AnInterview with Fr. John Pawlikowski

by Aaron Stauffer

Fr. John Pawlikowski, a Servite and faculty member of Catholic Theological Union, said in an interview that religion and religious language play an incredibly important role in public society today, if only because of its power to free us from cycles of continuous conflict.

Father John Pawlikowski

Father John Pawlikowski

The interfaith movement needs more than dialogue. It needs leaders who understand today’s society as a place in need of revitalization of democratic ideals which are enhanced and developed by their religious tradition. This is because the interfaith movement in the U.S. takes place in a particular socio-political context that lifts up values such as conversation, exchange, peaceful conflict, and most of all equality. The fact that our various religious traditions enhance and develop these ideals is a social and historical fact, more than an essential or inherent one. Our traditions are systems of belief and faith that we live out – we give deep meaning to our faiths by following our various rituals and rites, while simultaneously reinterpreting them as we engage them in different spaces, times, and with different people.

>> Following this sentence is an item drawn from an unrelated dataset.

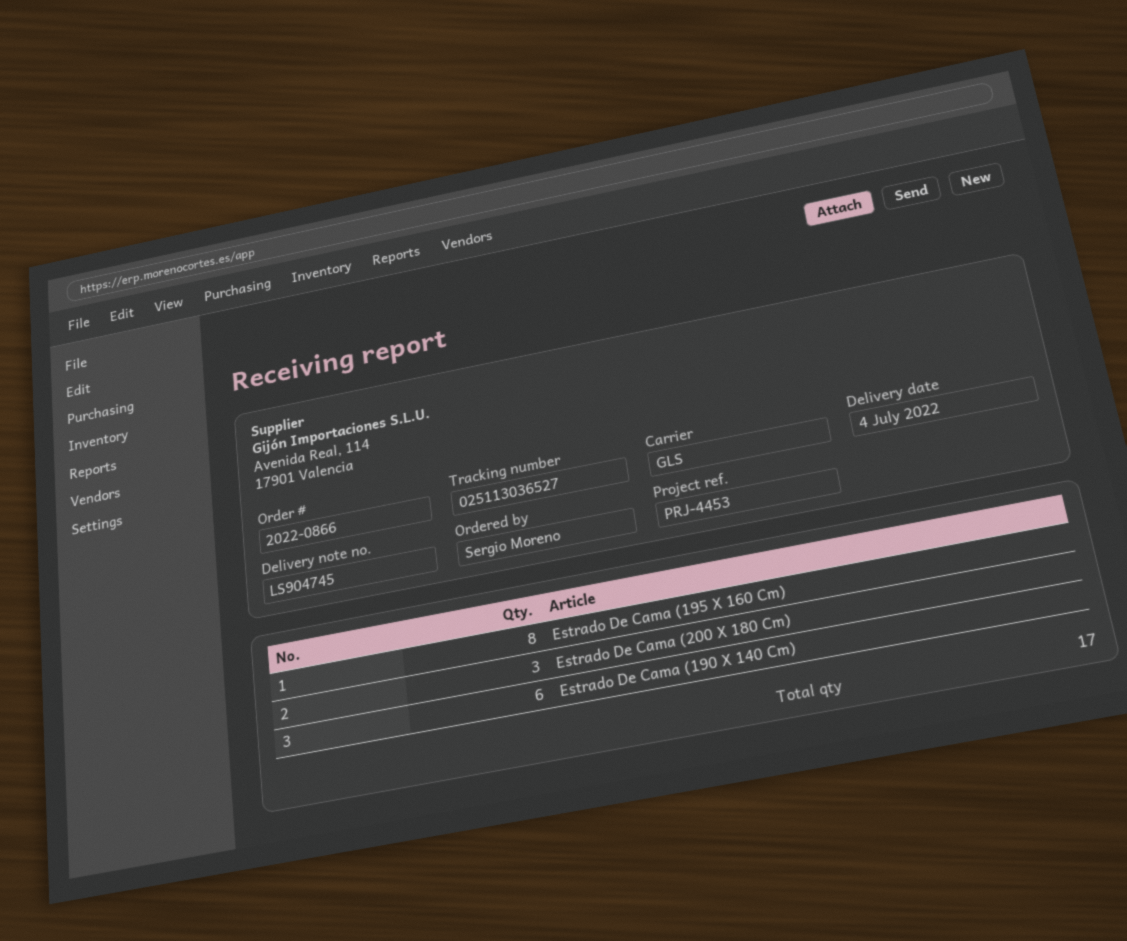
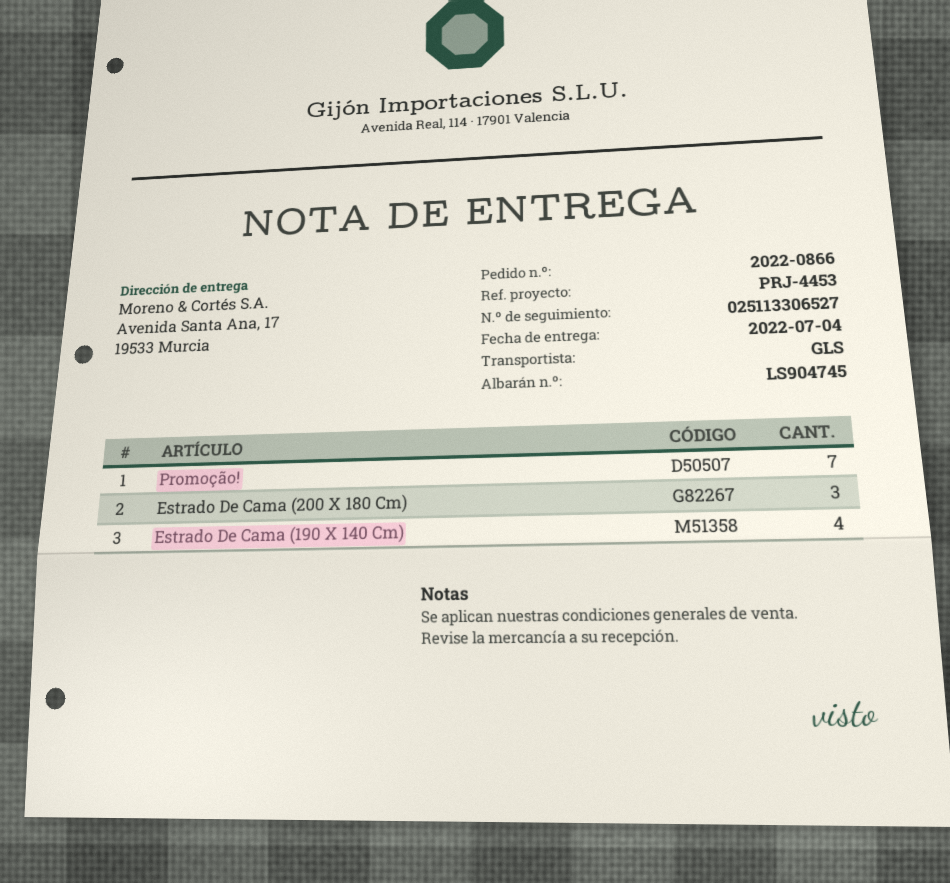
tracking number: 025113036527 -> 025113306527
Estrado De Cama (195 X 160 Cm): 8 -> none
Estrado De Cama (190 X 140 Cm): 6 -> 4
Promoção!: none -> 7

“It is because religions help us transcend so many situations where power creates an environment of inequality,” Fr. Pawlikowski said. Being a member of a religious order going back to the 1200s provides Fr. Pawlikowski with a deep sense of a tradition where the values of social justice and contemplation are constantly lived out in new spaces and places.

This is what keeps Fr. Pawlikowski active in the Servite Order and a passionate social ethicist at CTU. “There are consistent questions that I often struggle with. These are questions that are continuously raised, and as a Catholic attempting to live out Catholic social teaching I find that these questions arise from deep contradictions in our society.” A senior member of Religions for Peace USA, Fr. Pawlikowski finds a deep calling to be in communion and community with other religious leaders ministering to the world’s injustices. As a social ethicist, Fr. Pawlikowski understands his Catholic response is one of many vocational responses to pain in the world. He wonderfully embodies a committed religious believer active in the interfaith movement.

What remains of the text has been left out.